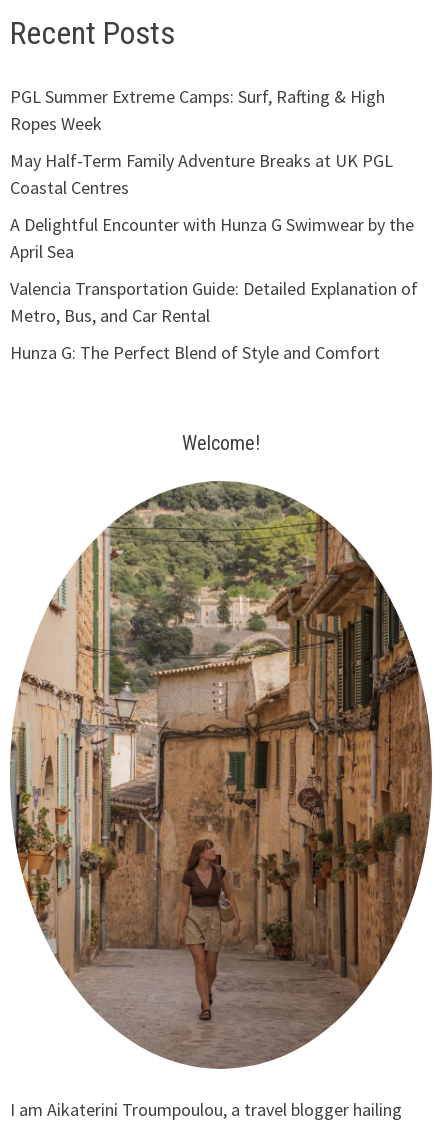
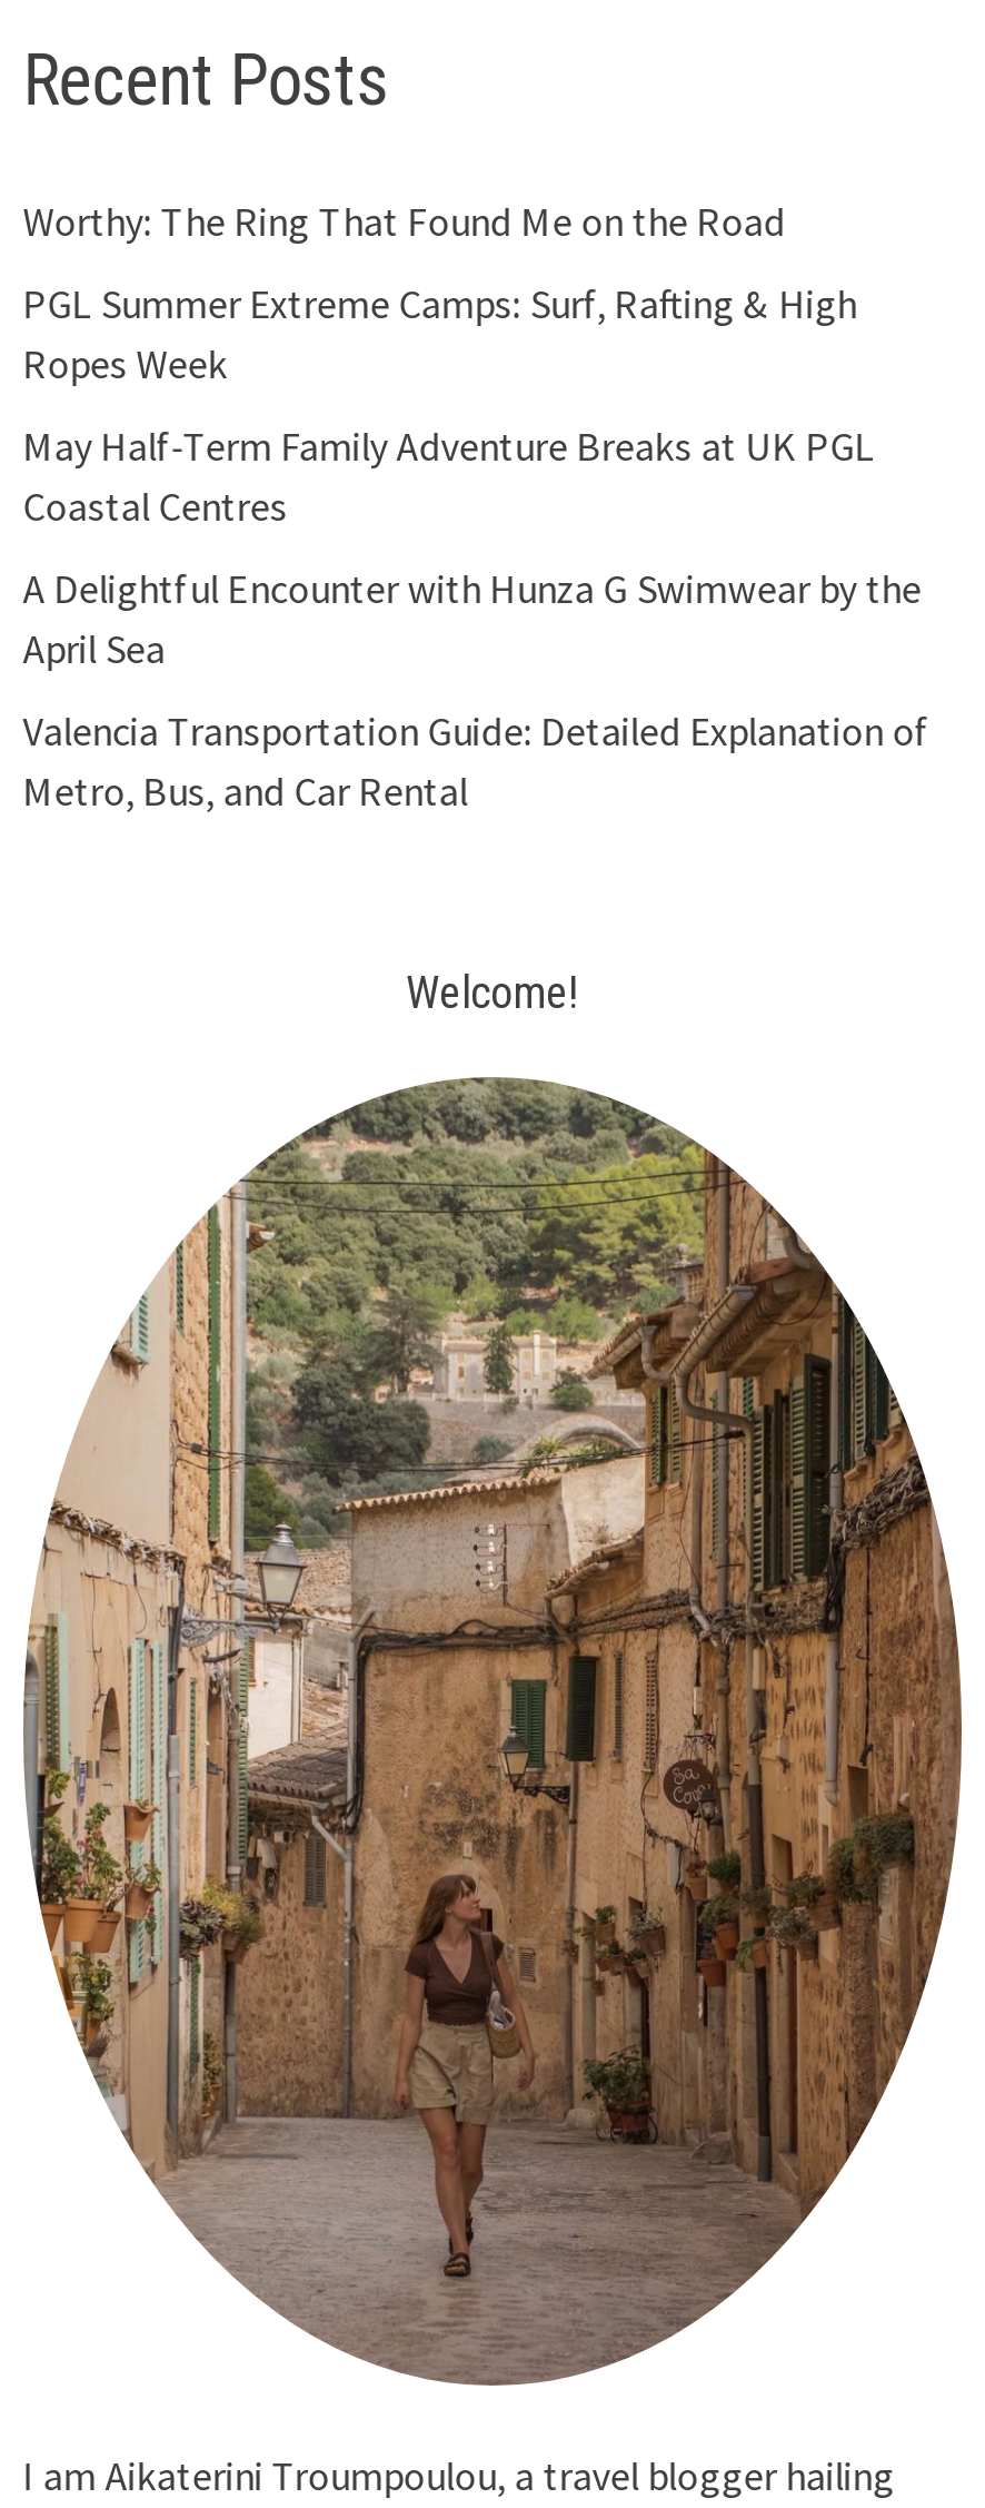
none -> [23,196,786,247] Worthy: The Ring That Found Me on the Road
moved [10,85,418,327] -> [23,278,930,817]: PGL Summer Extreme Camps: Surf, Rafting & High | Ropes Week | May Half-Term Family Adventure Breaks at UK PGL | Coastal Centres | A Delightful Encounter with Hunza G Swimwear by the | April Sea | Valencia Transportation Guide: Detailed Explanation of | Metro, Bus, and Car Rental
[10,341,380,364] Hunza G: The Perfect Blend of Style and Comfort -> none

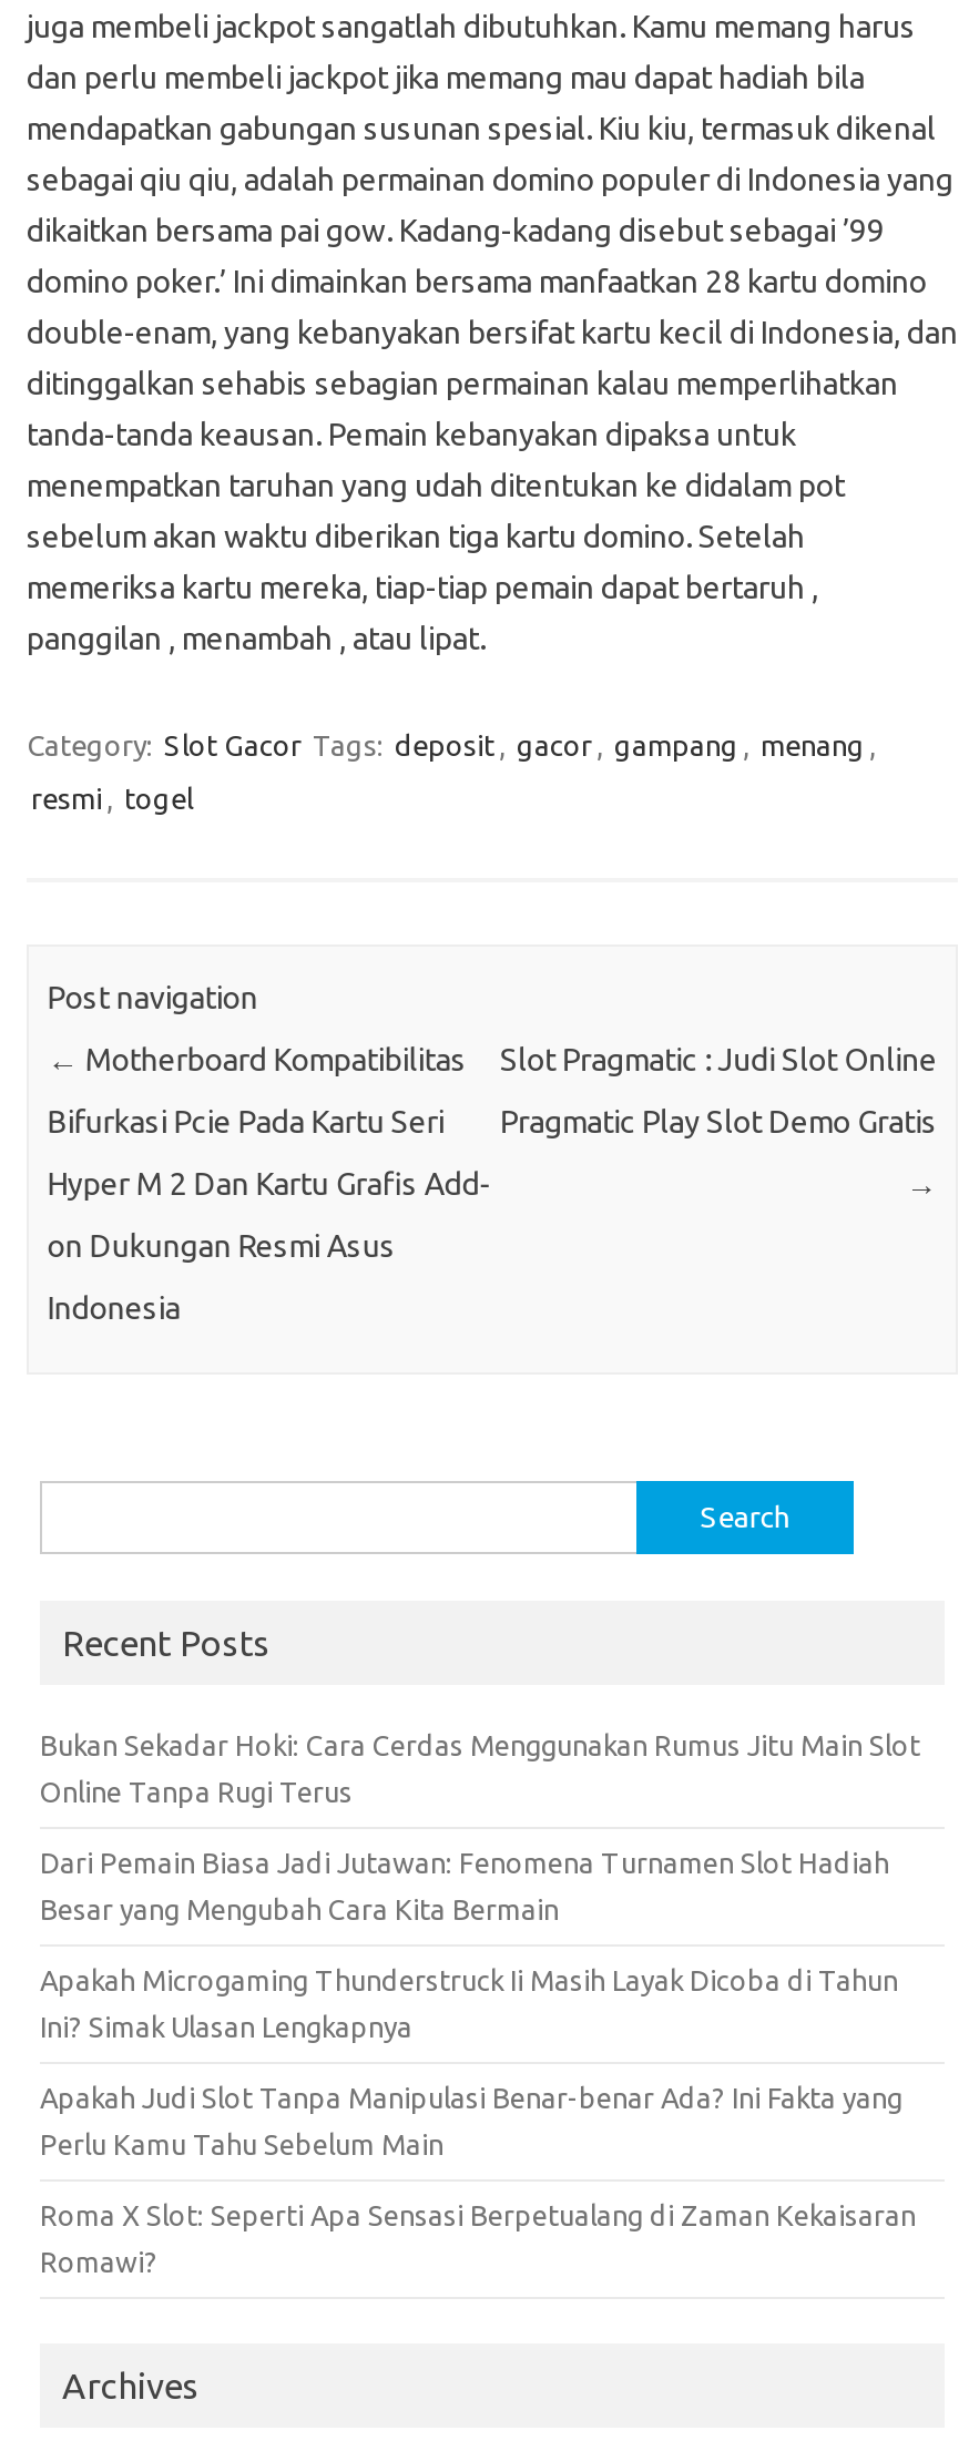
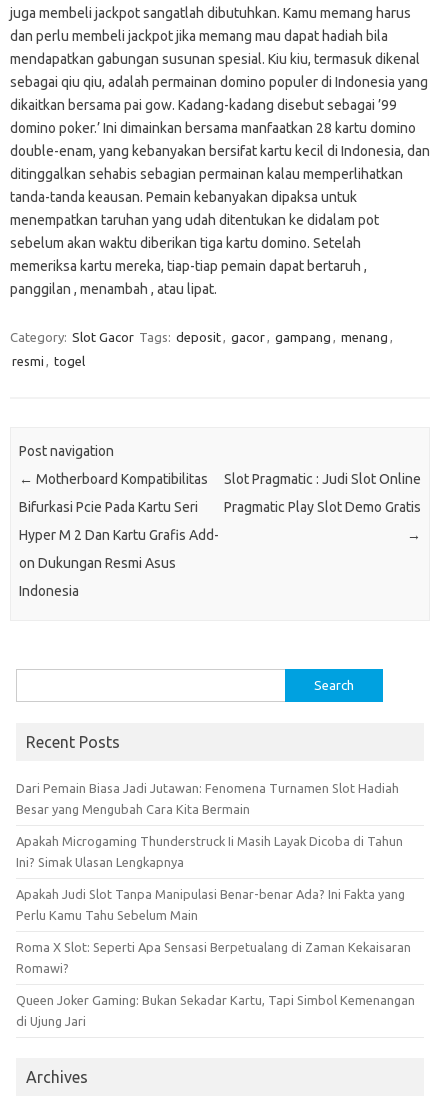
[40,1729,920,1807] Bukan Sekadar Hoki: Cara Cerdas Menggunakan Rumus Jitu Main Slot | Online Tanpa Rugi Terus -> none
moved [40,1847,916,2277] -> [16,781,411,975]: Dari Pemain Biasa Jadi Jutawan: Fenomena Turnamen Slot Hadiah | Besar yang Mengubah Cara Kita Bermain | Apakah Microgaming Thunderstruck Ii Masih Layak Dicoba di Tahun | Ini? Simak Ulasan Lengkapnya | Apakah Judi Slot Tanpa Manipulasi Benar-benar Ada? Ini Fakta yang | Perlu Kamu Tahu Sebelum Main | Roma X Slot: Seperti Apa Sensasi Berpetualang di Zaman Kekaisaran | Romawi?
none -> [16,993,415,1028] Queen Joker Gaming: Bukan Sekadar Kartu, Tapi Simbol Kemenangan | di Ujung Jari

Instructions for the task: Transcribe the data word for word, with no images.

Reply:
none -> [23,196,786,247] Worthy: The Ring That Found Me on the Road
moved [10,85,418,327] -> [23,278,930,817]: PGL Summer Extreme Camps: Surf, Rafting & High | Ropes Week | May Half-Term Family Adventure Breaks at UK PGL | Coastal Centres | A Delightful Encounter with Hunza G Swimwear by the | April Sea | Valencia Transportation Guide: Detailed Explanation of | Metro, Bus, and Car Rental
[10,341,380,364] Hunza G: The Perfect Blend of Style and Comfort -> none

[40,1729,920,1807] Bukan Sekadar Hoki: Cara Cerdas Menggunakan Rumus Jitu Main Slot | Online Tanpa Rugi Terus -> none
moved [40,1847,916,2277] -> [16,781,411,975]: Dari Pemain Biasa Jadi Jutawan: Fenomena Turnamen Slot Hadiah | Besar yang Mengubah Cara Kita Bermain | Apakah Microgaming Thunderstruck Ii Masih Layak Dicoba di Tahun | Ini? Simak Ulasan Lengkapnya | Apakah Judi Slot Tanpa Manipulasi Benar-benar Ada? Ini Fakta yang | Perlu Kamu Tahu Sebelum Main | Roma X Slot: Seperti Apa Sensasi Berpetualang di Zaman Kekaisaran | Romawi?
none -> [16,993,415,1028] Queen Joker Gaming: Bukan Sekadar Kartu, Tapi Simbol Kemenangan | di Ujung Jari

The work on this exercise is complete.